A second follow-up assessment question, based on completely hypothetical data, presents the following graphs that display employees’ salary vs. experience at four companies (called A, B, C, and D) with 100 employees each.  The blue circles and lines represent cat lovers, and the red squares and lines represent dog lovers*.

* With such an obviously made-up example, I decided to use a ridiculous categorical variable rather than a more realistic one such as gender or race or education level.

A free-response question for students is: Describe the relationship between salary and experience at each company.  Also describe how the relationship varies (if at all) with regard to whether the employee works with cats or dogs.
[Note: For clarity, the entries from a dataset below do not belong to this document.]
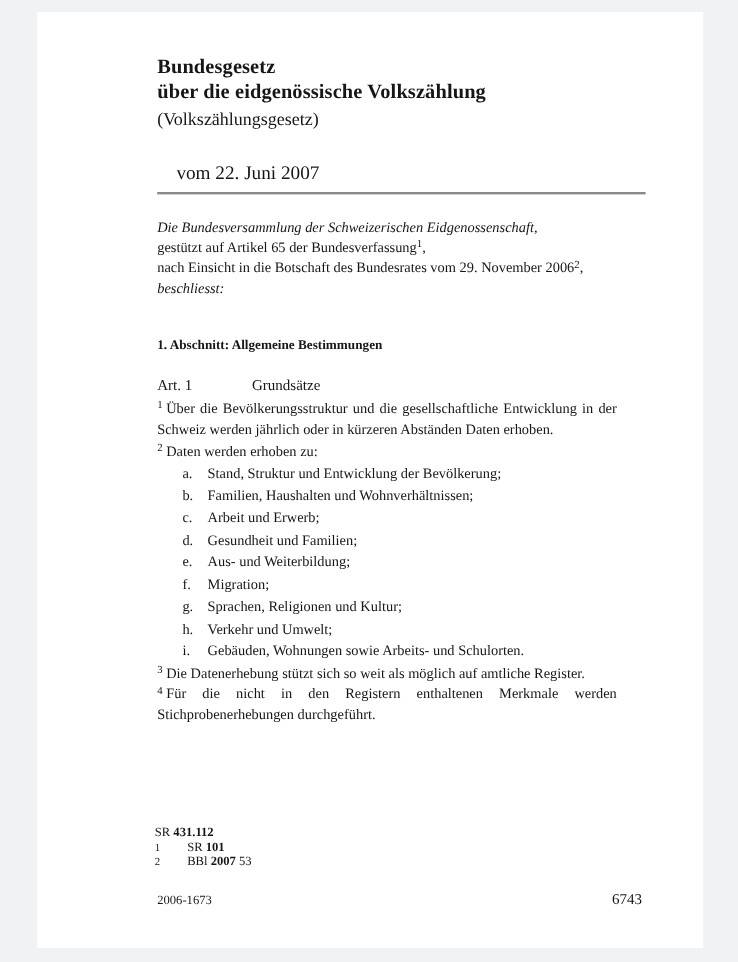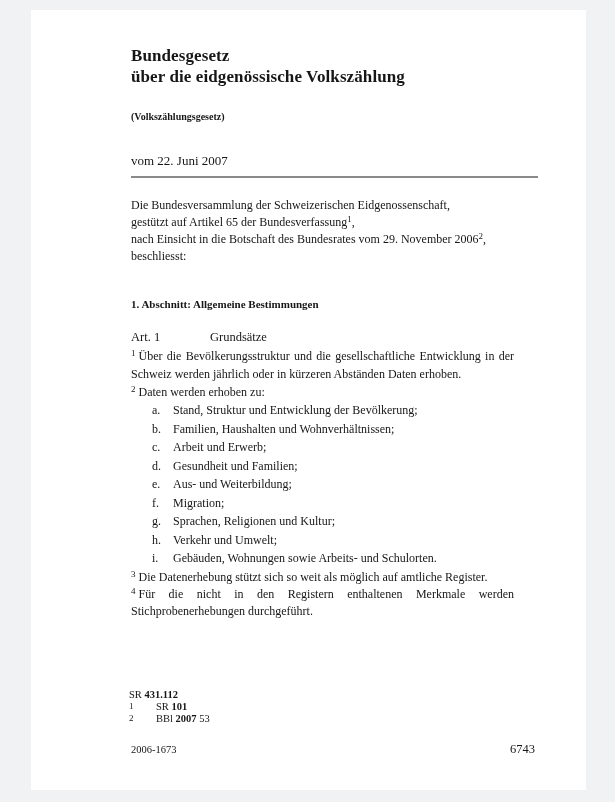--- a/index.html
+++ b/index.html
@@ -41,10 +41,10 @@
     letter-spacing: 0.1px;
   }
   .law-subtitle {
-    margin: 21px 0 0 0;
-    font-size: 10px;
+    margin: 5px 0 0 0;
+    font-size: 15px;
     line-height: 17px;
-    font-weight: bold;
+    font-weight: normal;
   }
   .date-line {
     margin: 28px 0 0 0;

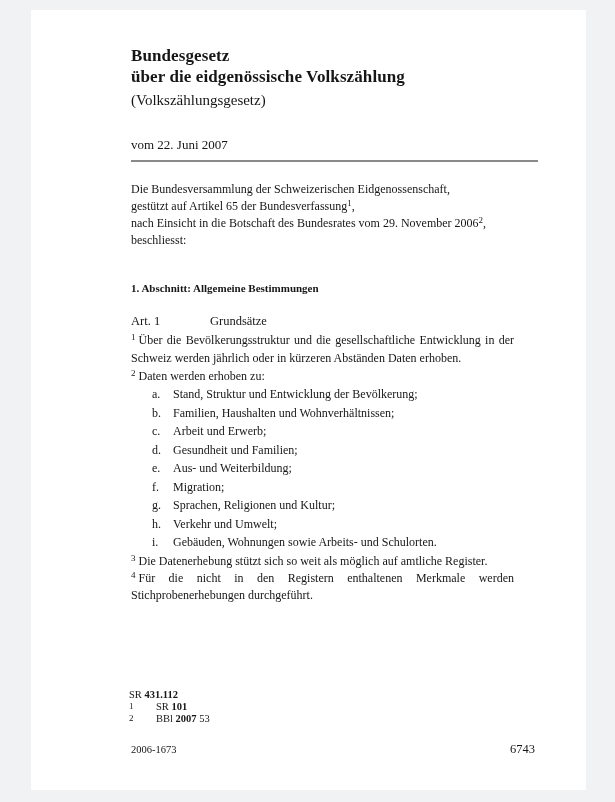--- a/index.html
+++ b/index.html
@@ -47,8 +47,8 @@
     font-weight: normal;
   }
   .date-line {
-    margin: 28px 0 0 0;
-    font-size: 13px;
+    margin: 28px 0 0 16px;
+    font-size: 16px;
     line-height: 16px;
   }
   .title-rule {

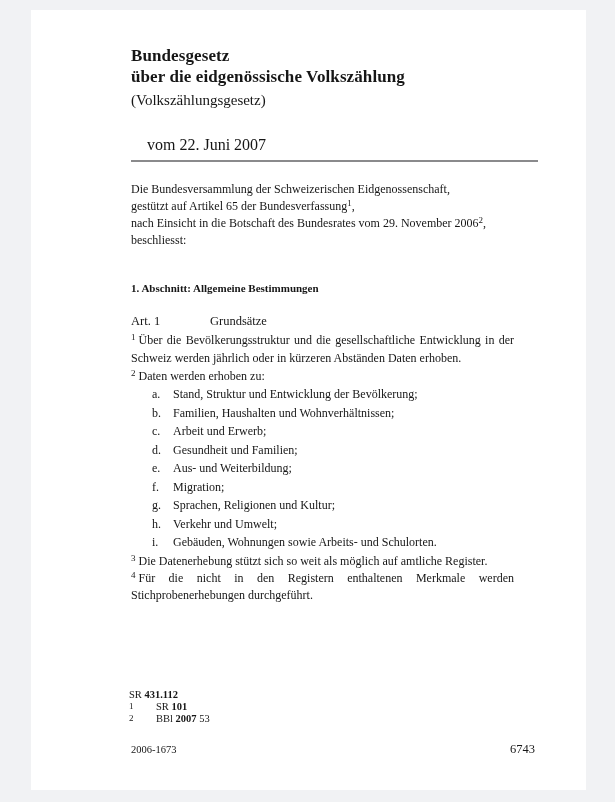--- a/index.html
+++ b/index.html
@@ -64,7 +64,7 @@
     line-height: 17px;
   }
   .preamble p { margin: 0; white-space: nowrap; }
-  .italic { }
+  .italic { font-style: italic; }
   
   .section-heading {
     margin: 31px 0 0 0;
Reading and grading their responses can take a while, though.  A multiple-choice version could present students with four descriptions and ask them to match each description to a graph.  Here are some descriptions:

  • (a) Salary increases much more quickly, for each additional year of experience, for cat lovers than for dog lovers.  But dog lovers start out with much higher salaries than cat lovers, so much that it takes a bit more than 30 years of experience for cat lovers to catch up.
  • (b) Salary increases by about $2000 for each additional year of experience, essentially the same for both cat and dog lovers, but cat lovers earn about $10,000 more than dog lovers at every experience level.
  • (c) Salary increases by about $2000 for each additional year of experience, essentially the same for both cat and dog lovers.
  • (d) Salary increases much more quickly, for each additional year of experience, for cat lovers than for dog lovers.  Cat lovers generally earn less than dog lovers if they have less than about 20 years of experience, but cat lovers generally earn more than dog lovers beyond 20 years of experience.

Which graph goes with which description?  (a): Graph D; (b): Graph B; (c): Graph A; (d): Graph C


Multivariable thinking is a core component of statistical thinking.  The 2016 GAISE recommendations (here) explicitly called for introductory students to experience multivariable thinking in a variety of contexts.  I think this example about smoking and lung capacity provides a rich context for such a learning activity.  The surprising aspect of the initial finding captures students’ attention, and the resulting explanation involving age is both understandable and comforting.

Statistics and data truly can illuminate important questions about the world.  Introductory students can experience this on the first day of class.


P.S. Michael Kahn wrote about this dataset for Stats magazine in 2003, when Beth Chance and I edited that magazine, and also for the Journal of Statistics Education in 2005 (here).  The JSE article describes the source of the data and also contains a link to the datafile (near the end of the article).

A recent JSE article (here), written by Kevin Cummiskey and co-authors, uses this dataset for introducing students to causal inference.

De Veaux’s article and dataset about the worth of a fireplace can be found among ASA’s Stats 101 resources (here).  This example is also mentioned in the 2016 GAISE report (here).

Minitab statistical software (here) was used to produce the graphs in this post.